DDV-Umfrage | 27.04.2017

Langfristig gebunden

Die überwiegende Mehrheit der Zertifikateanleger in Deutschland ist eher längerfristig orientiert und nutzt die vielseitigen Anlageinstrumente in der Hauptsache zum mittel- bis langfristigen nachhaltigen Vermögensaufbau.

Nahezu zwei Drittel der in einer vom Deutschen Derivate Verband (DDV) und mehreren führenden Online-Finanzportalen durchgeführten Umfrage nach ihrem Anlagehorizont befragten Privatanleger halten die strukturierten Produkte ihres Portfolios mindestens einige Monate lang. Fast ein Drittel der Umfrageteilnehmer hält ­seine Positionen sogar über mehrere Jahre hinweg. Den Gegensatz zu diesen langfristig orientierten Anlegern bilden die besonders kurzfristig orientierten Daytrader, die ihre Käufe und Verkäufe innerhalb eines einzigen Tages abwickeln – mit knapp 10 Prozent stellen sie jedoch eine Minderheit dar.

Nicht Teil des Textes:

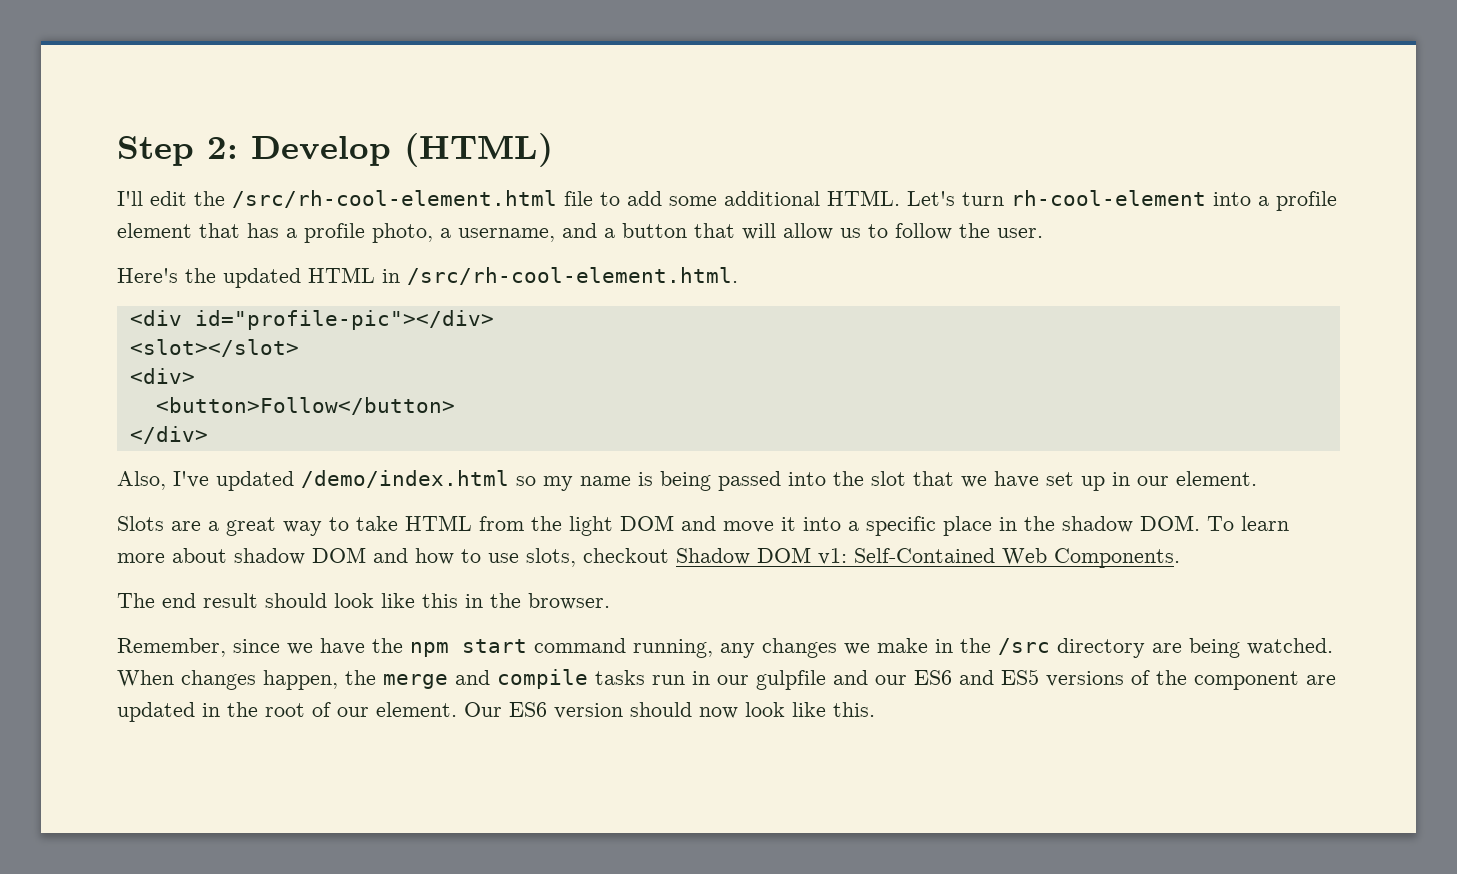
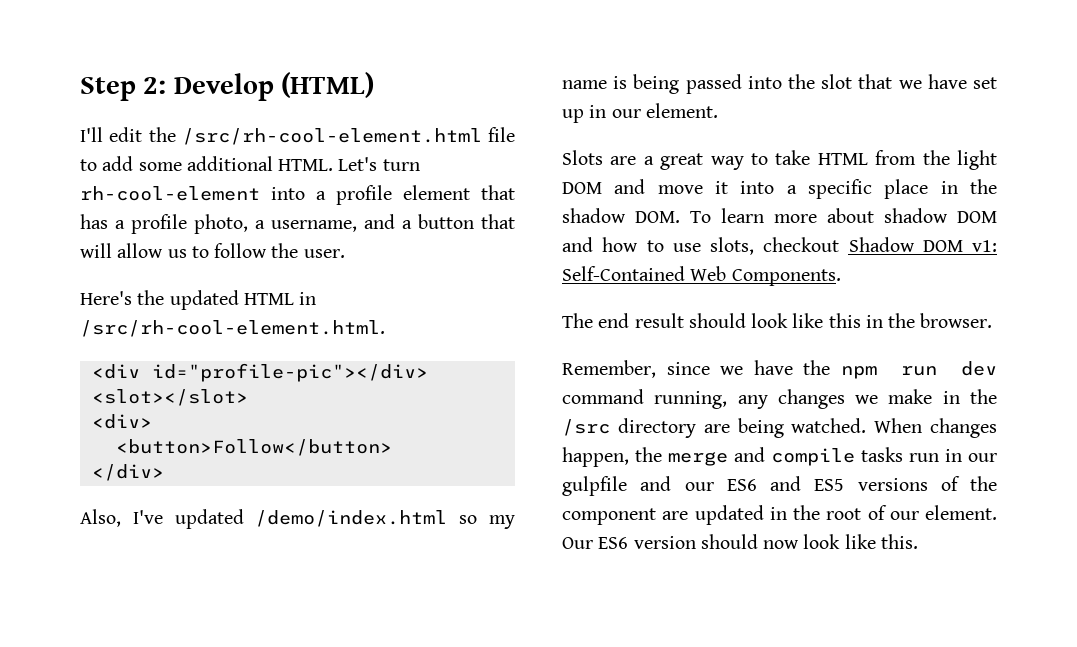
[462,639,527,653] start -> [900,361,997,376] run dev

27 Prozent gaben an, eher kurzfristig orientiert zu sein und ihre Zertifikate spätestens nach ein paar Wochen abzustoßen.

Diese ausgewogene Verteilung über eine Vielzahl von An­lagehorizonten bestätigt einmal mehr, dass strukturierte Wertpapiere nicht nur über Renditepotenziale bei steigenden wie sinkenden Märkten und sogar bei stagnierenden Kursen verfügen, sondern sich auch für eine Vielzahl von Anlage­situationen und -horizonten eignen. Dank dieser Eigenschaften können sie auch bei sich ändernden Rahmen­bedingungen eingesetzt werden. Bei den insgesamt über 1700 an der Umfrage teilnehmenden Investoren handelt es sich in der Mehrzahl um Privatanleger, die ihre Entscheidungen selbstständig treffen und über gutes Markt- und Anlagewissen verfügen.